Could you give the data below again, exactly and completely?

Stored data entries

===

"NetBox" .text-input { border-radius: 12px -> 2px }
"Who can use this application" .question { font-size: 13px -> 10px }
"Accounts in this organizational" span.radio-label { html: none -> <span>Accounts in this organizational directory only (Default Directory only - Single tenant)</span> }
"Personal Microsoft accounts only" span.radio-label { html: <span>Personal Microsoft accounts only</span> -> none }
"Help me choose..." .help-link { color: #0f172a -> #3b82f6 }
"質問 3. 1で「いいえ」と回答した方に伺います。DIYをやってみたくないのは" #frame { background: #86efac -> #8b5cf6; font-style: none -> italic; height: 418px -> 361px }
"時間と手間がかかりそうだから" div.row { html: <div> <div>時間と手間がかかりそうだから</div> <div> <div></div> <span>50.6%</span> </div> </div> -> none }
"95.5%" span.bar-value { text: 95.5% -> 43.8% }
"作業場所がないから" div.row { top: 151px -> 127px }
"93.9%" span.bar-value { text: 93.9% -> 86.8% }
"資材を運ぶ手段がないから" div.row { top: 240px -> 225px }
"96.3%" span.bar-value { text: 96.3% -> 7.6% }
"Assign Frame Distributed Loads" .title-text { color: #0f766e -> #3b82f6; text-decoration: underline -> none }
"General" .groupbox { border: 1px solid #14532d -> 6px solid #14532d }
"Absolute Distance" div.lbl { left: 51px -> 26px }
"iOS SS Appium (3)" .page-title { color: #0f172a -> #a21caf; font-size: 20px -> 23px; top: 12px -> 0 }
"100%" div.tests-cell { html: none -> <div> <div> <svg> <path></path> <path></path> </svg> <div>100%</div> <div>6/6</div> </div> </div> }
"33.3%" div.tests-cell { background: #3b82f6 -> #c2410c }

===

PROBLEM SOLUTION:
"NetBox" .text-input { border-radius: 12px -> 2px }
"Who can use this application" .question { font-size: 13px -> 10px }
"Accounts in this organizational" span.radio-label { html: none -> <span>Accounts in this organizational directory only (Default Directory only - Single tenant)</span> }
"Personal Microsoft accounts only" span.radio-label { html: <span>Personal Microsoft accounts only</span> -> none }
"Help me choose..." .help-link { color: #0f172a -> #3b82f6 }
"質問 3. 1で「いいえ」と回答した方に伺います。DIYをやってみたくないのは" #frame { background: #86efac -> #8b5cf6; font-style: none -> italic; height: 418px -> 361px }
"時間と手間がかかりそうだから" div.row { html: <div> <div>時間と手間がかかりそうだから</div> <div> <div></div> <span>50.6%</span> </div> </div> -> none }
"95.5%" span.bar-value { text: 95.5% -> 43.8% }
"作業場所がないから" div.row { top: 151px -> 127px }
"93.9%" span.bar-value { text: 93.9% -> 86.8% }
"資材を運ぶ手段がないから" div.row { top: 240px -> 225px }
"96.3%" span.bar-value { text: 96.3% -> 7.6% }
"Assign Frame Distributed Loads" .title-text { color: #0f766e -> #3b82f6; text-decoration: underline -> none }
"General" .groupbox { border: 1px solid #14532d -> 6px solid #14532d }
"Absolute Distance" div.lbl { left: 51px -> 26px }
"iOS SS Appium (3)" .page-title { color: #0f172a -> #a21caf; font-size: 20px -> 23px; top: 12px -> 0 }
"100%" div.tests-cell { html: none -> <div> <div> <svg> <path></path> <path></path> </svg> <div>100%</div> <div>6/6</div> </div> </div> }
"33.3%" div.tests-cell { background: #3b82f6 -> #c2410c }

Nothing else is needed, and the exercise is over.